Proverbs 18:24 24 One who has unreliable friends soon comes to ruin, but there is a friend who sticks closer than a brother. (NIV)


Devotional Reflection

Within church fellowship, not all relationships are the same.


Our passage says that a person with unreliable friends will come to ruin—but why? If we are friends, not merely acquaintances, with unreliable people, the only way to remain close to them is to continually compensate for their deficits. The original Hebrew carries the sense that maintaining unreliable friendships requires spoiling them—giving them whatever they want, whenever they want it. This is because such people are not focused on being good friends to others, but on expecting everyone else to cater to their needs and desires.


In fellowship with believers, Christ is our example. Jesus had concentric circles of relationships. John may have been His closest friend, as Scripture repeatedly refers to him as “the disciple Jesus loved.” This does not mean Jesus loved John more than the others, but that their hearts, minds, desires, and personalities were more closely aligned, allowing for deeper relational closeness. John reclined next to Jesus at the Last Supper. John was the only disciple who remained with Jesus at the cross. Jesus entrusted His mother—whom He deeply loved—to John.


Jesus also had an inner circle.

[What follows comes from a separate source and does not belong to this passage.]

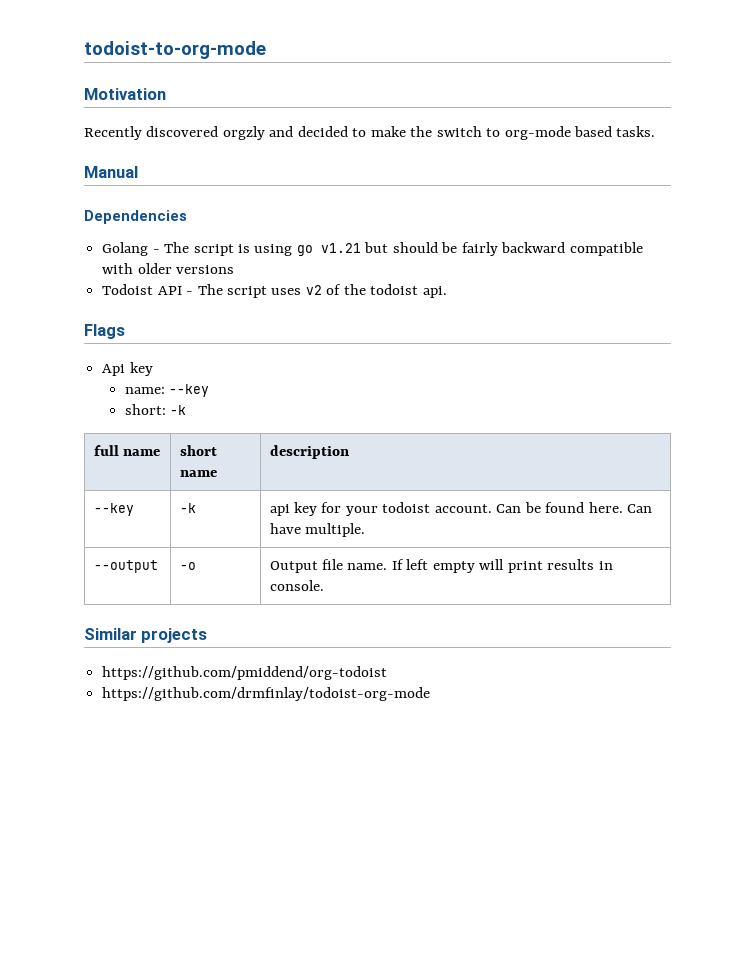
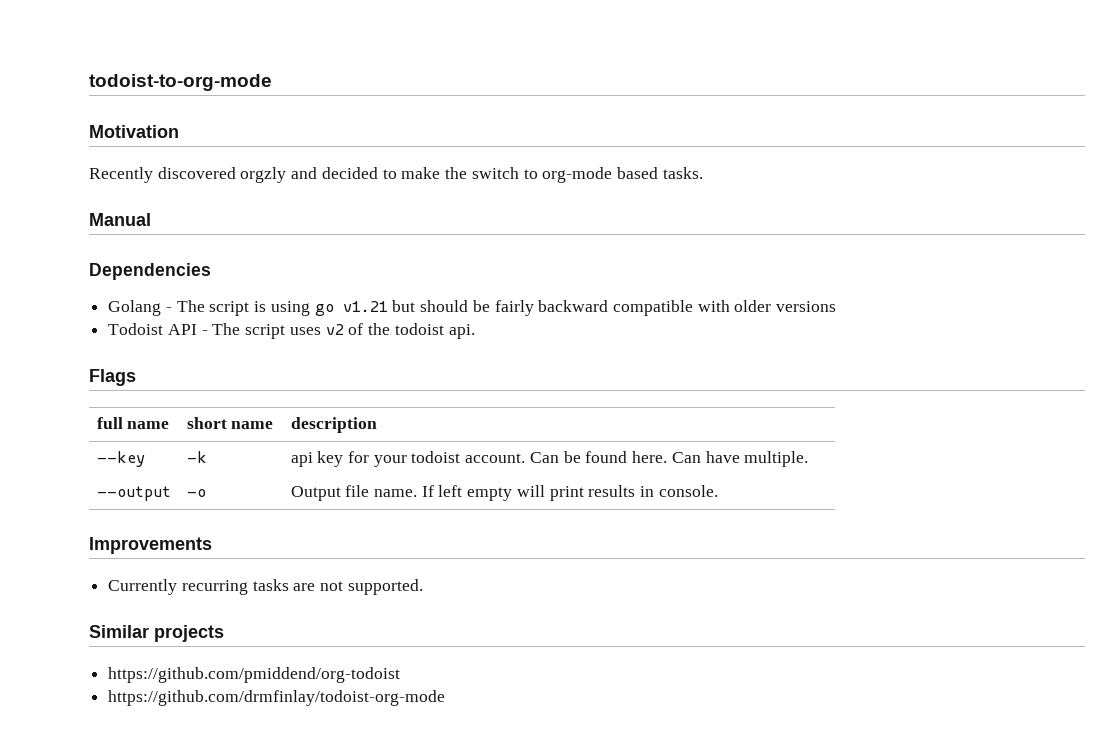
- Api key
- name: --key
- short: -k
+ Improvements
+ Currently recurring tasks are not supported.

Peter, James, and John were the only ones brought up the mountain to witness the Transfiguration. They were also drawn closer to Jesus in the Garden of Gethsemane. They saw Jesus at His highest and His lowest moments in ways the others did not.


Jesus had the Twelve, who traveled with Him and shared daily life and meals with Him. He also had devoted followers whom He loved deeply. On the Day of Pentecost, we see 120 sincere disciples with enough maturity to remain faithful even after the crucifixion. Jesus also loved the crowds who came seeking another miracle or another meal. He loved the rich young ruler, even though the ruler loved his wealth more than Jesus.

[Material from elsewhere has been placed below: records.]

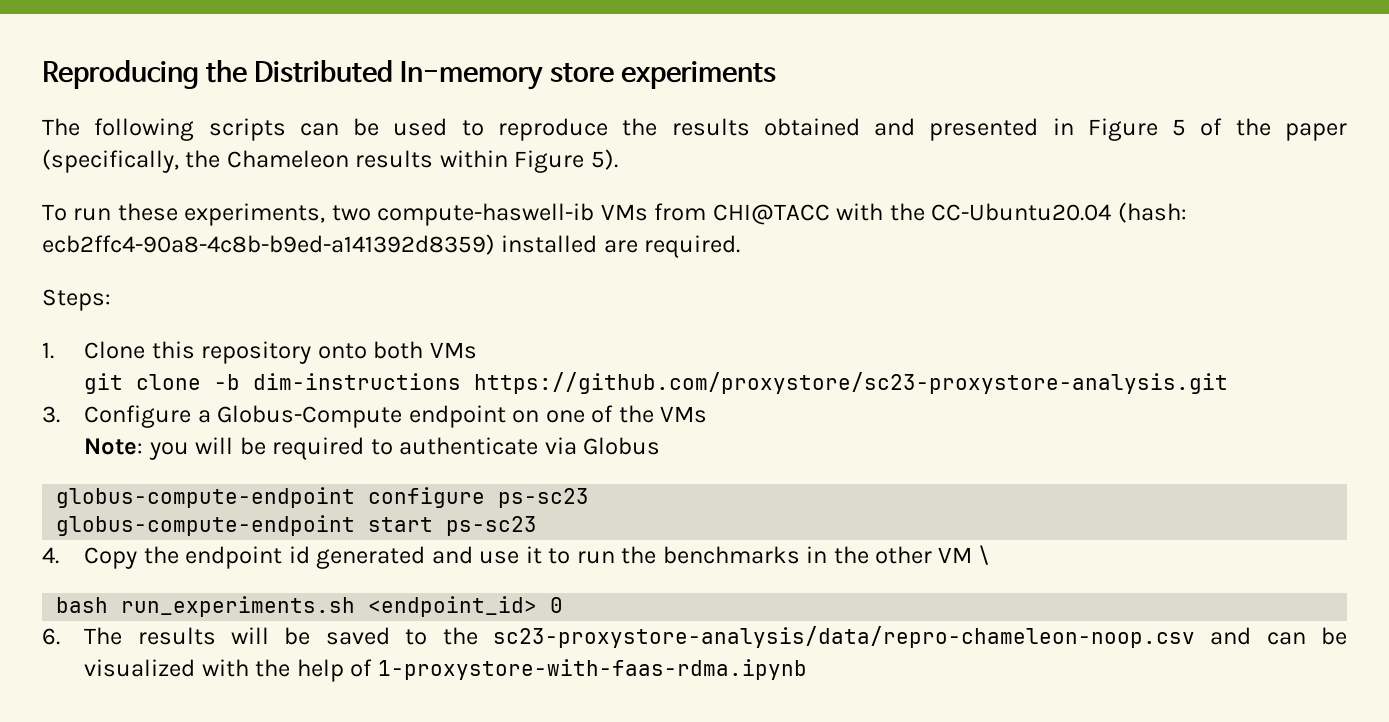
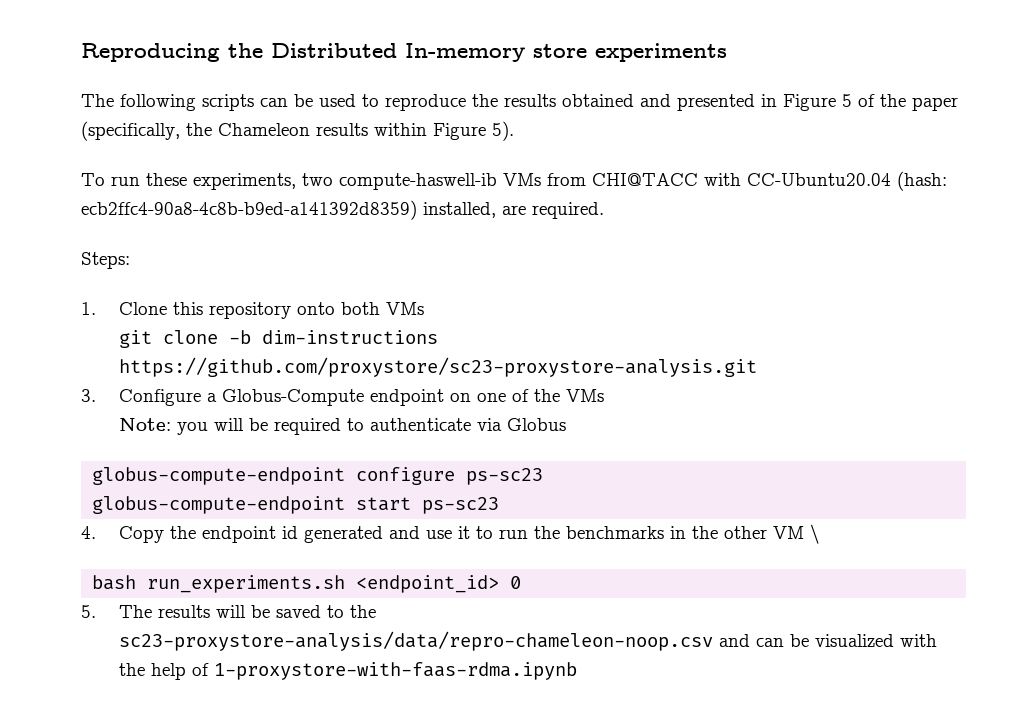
- To run these experiments, two compute-haswell-ib VMs from CHI@TACC with the CC-Ubuntu20.04 (hash: ecb2ffc4-90a8-4c8b-b9ed-a141392d8359) installed are required.
+ To run these experiments, two compute-haswell-ib VMs from CHI@TACC with CC-Ubuntu20.04 (hash: ecb2ffc4-90a8-4c8b-b9ed-a141392d8359) installed, are required.
- 6. The results will be saved to the sc23-proxystore-analysis/data/repro-chameleon-noop.csv and can be visualized with the help of 1-proxystore-with-faas-rdma.ipynb
+ 5. The results will be saved to the sc23-proxystore-analysis/data/repro-chameleon-noop.csv and can be visualized with the help of 1-proxystore-with-faas-rdma.ipynb

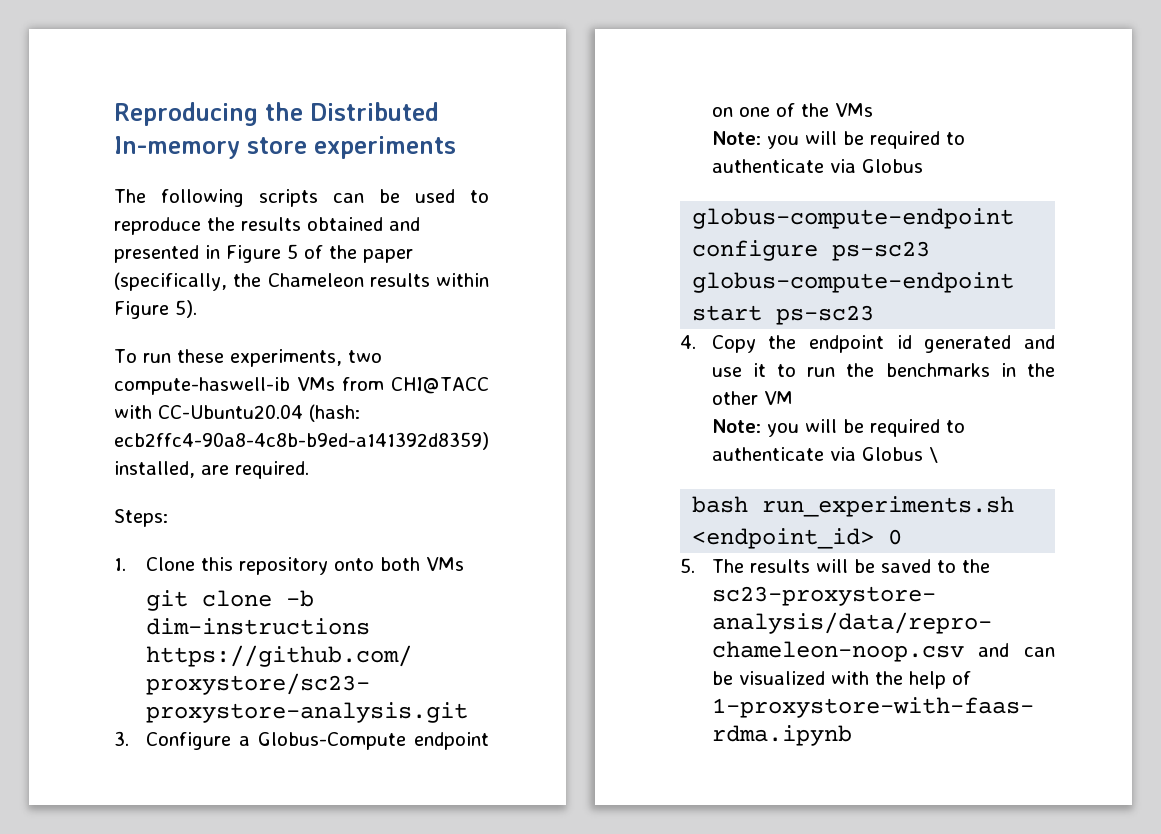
- 4. Copy the endpoint id generated and use it to run the benchmarks in the other VM \
+ 4. Copy the endpoint id generated and use it to run the benchmarks in the other VM
+ Note: you will be required to authenticate via Globus \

Fellowship becomes more difficult when we crave many close friendships. To maintain many intimate relationships, we inevitably must spoil some to keep them. Instead, as the Lord places people in our lives, we are called to love them all, while exercising discernment about how much access they have to our hearts. The number of people we give full access to our inner lives should be limited to those who will sacrifice for us as willingly as we will for them.


Through discernment, even when some within the church hurt us, we are protected from abandoning the body. We remain in fellowship, grounded in wisdom rather than wounded by disappointment.


The Examen

Who are the few people I have allowed closest to my heart, and are those relationships marked by mutual sacrifice and faithfulness?

         

Am I seeking many close relationships, or am I allowing God to shape a few deep and reliable friendships?

         

Lectio Divina Scripture

Proverbs 18:1 An unfriendly person pursues selfish ends and against all sound judgment starts quarrels. (NIV)


Read the passage slowly, out loud, several times. With each reading, emphasize a different word or phrase. Notice what stands out and why.


Prayer Prompt

Lord, give me close and reliable friends. And let me be that kind of friend for them. Amen.